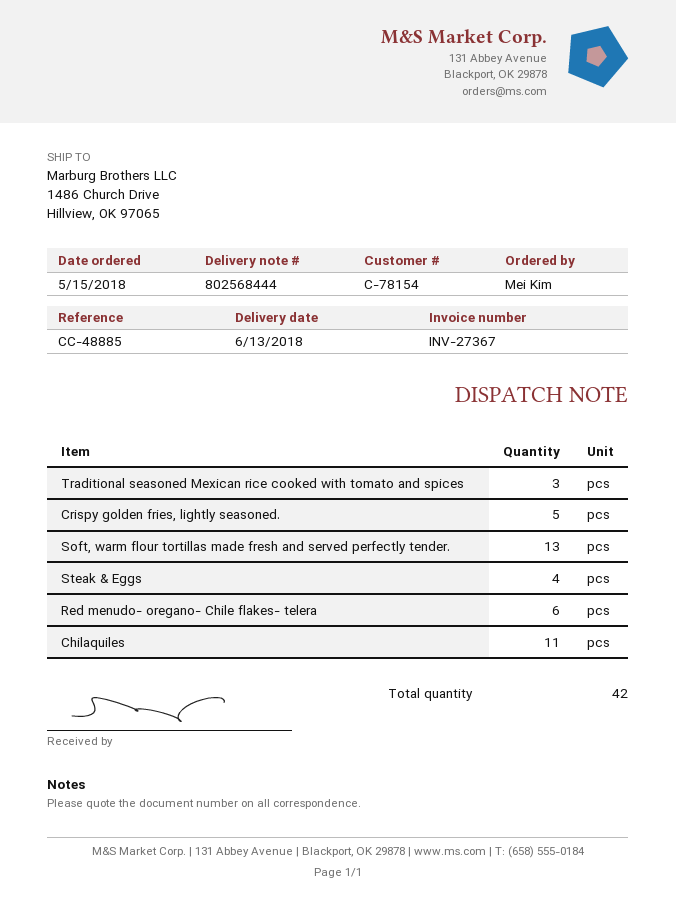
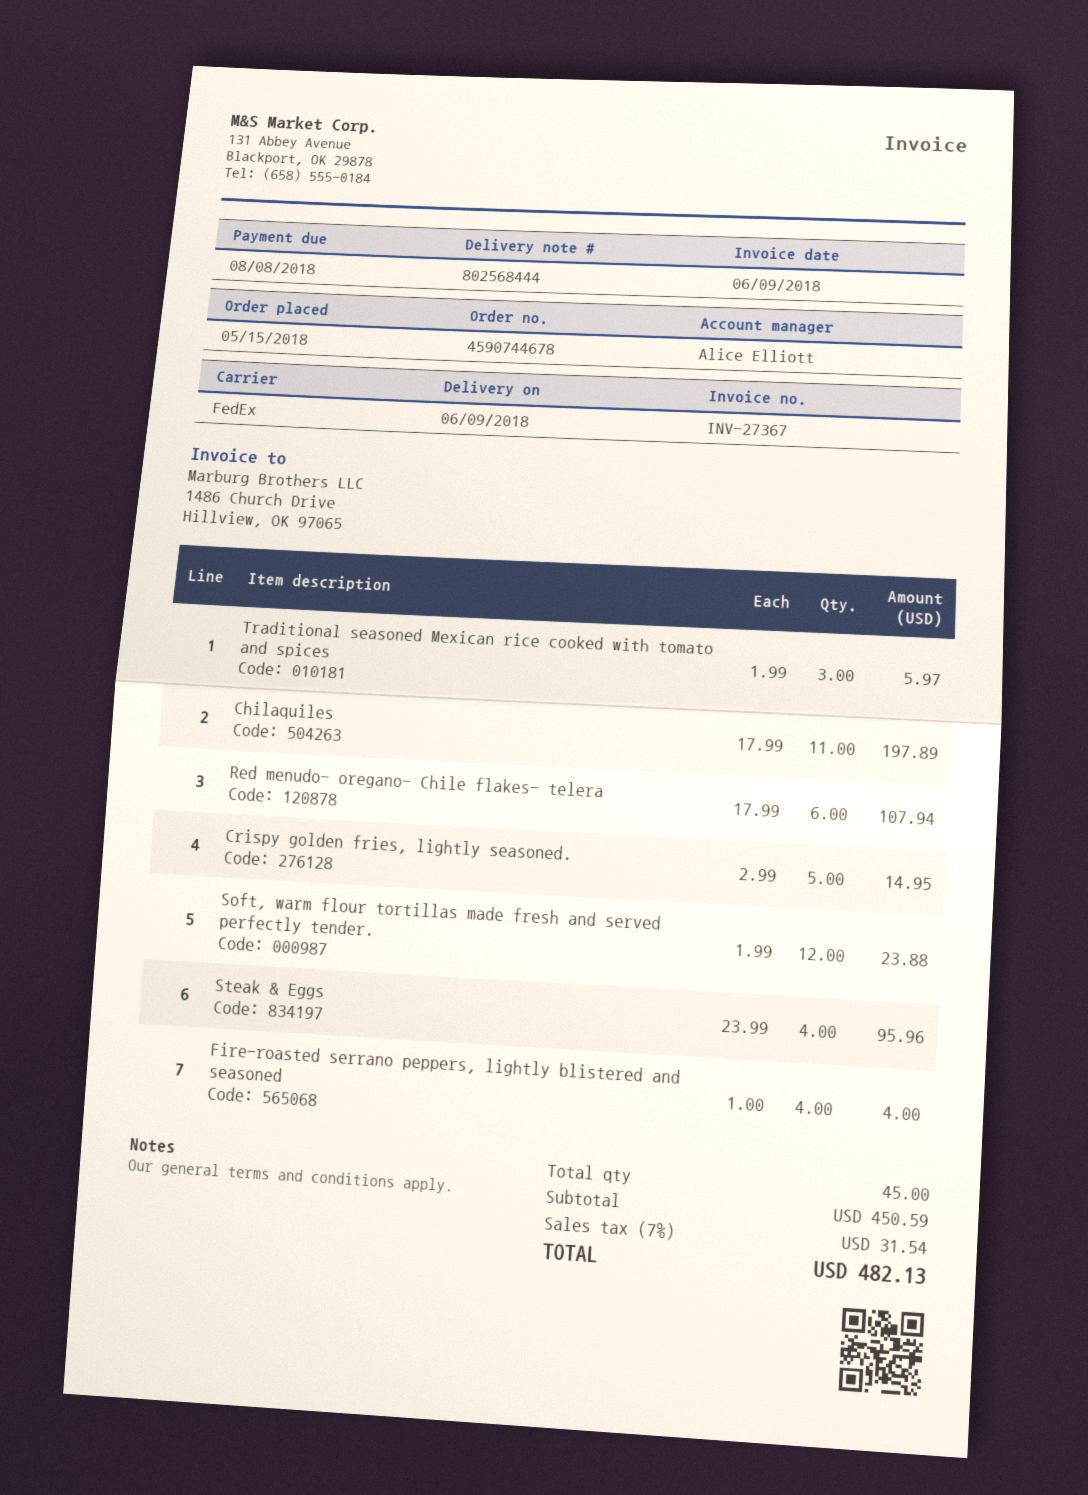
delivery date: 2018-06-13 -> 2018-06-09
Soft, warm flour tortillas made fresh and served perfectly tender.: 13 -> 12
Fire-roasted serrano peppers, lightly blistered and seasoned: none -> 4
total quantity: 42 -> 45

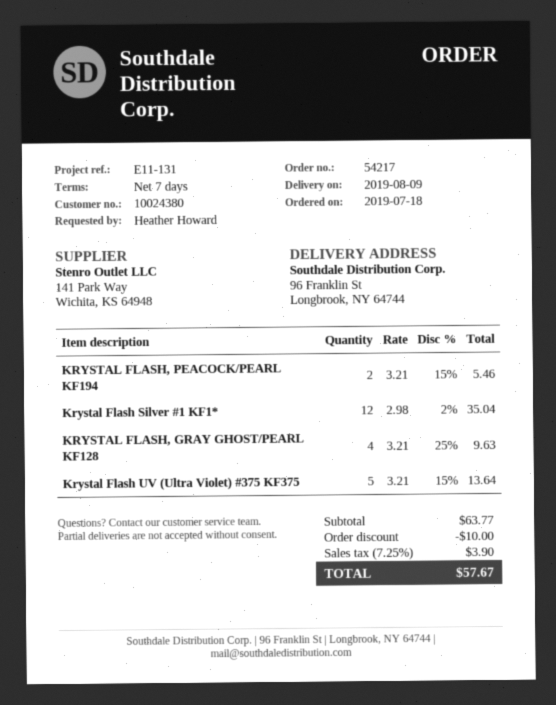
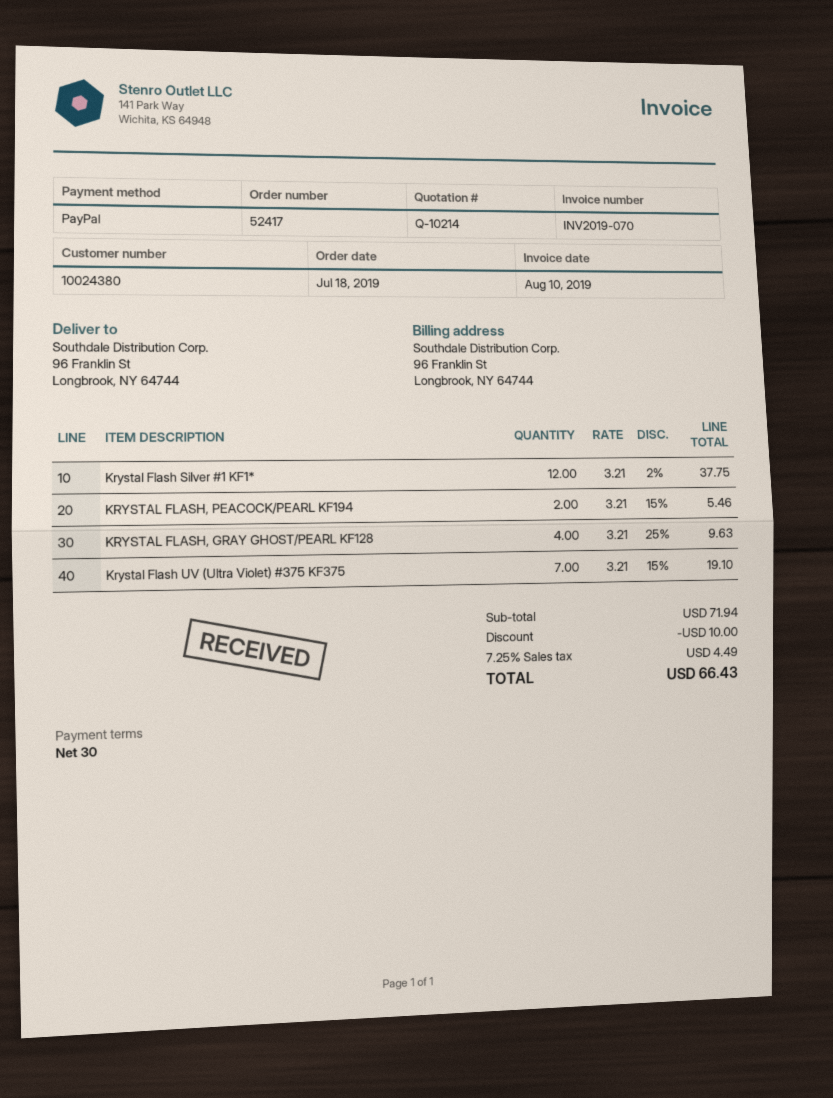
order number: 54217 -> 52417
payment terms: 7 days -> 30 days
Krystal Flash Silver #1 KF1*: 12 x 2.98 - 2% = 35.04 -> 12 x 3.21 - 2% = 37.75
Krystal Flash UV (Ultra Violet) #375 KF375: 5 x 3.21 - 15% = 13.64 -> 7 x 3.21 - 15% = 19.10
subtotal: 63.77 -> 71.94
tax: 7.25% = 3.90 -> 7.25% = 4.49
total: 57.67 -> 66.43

• To do: Where the line containing "total quantity: 42 -> 45" appears, begin writing out the lines word for word, and continue through the last line of the data, leaving out pictures.

• Task output:
total quantity: 42 -> 45

order number: 54217 -> 52417
payment terms: 7 days -> 30 days
Krystal Flash Silver #1 KF1*: 12 x 2.98 - 2% = 35.04 -> 12 x 3.21 - 2% = 37.75
Krystal Flash UV (Ultra Violet) #375 KF375: 5 x 3.21 - 15% = 13.64 -> 7 x 3.21 - 15% = 19.10
subtotal: 63.77 -> 71.94
tax: 7.25% = 3.90 -> 7.25% = 4.49
total: 57.67 -> 66.43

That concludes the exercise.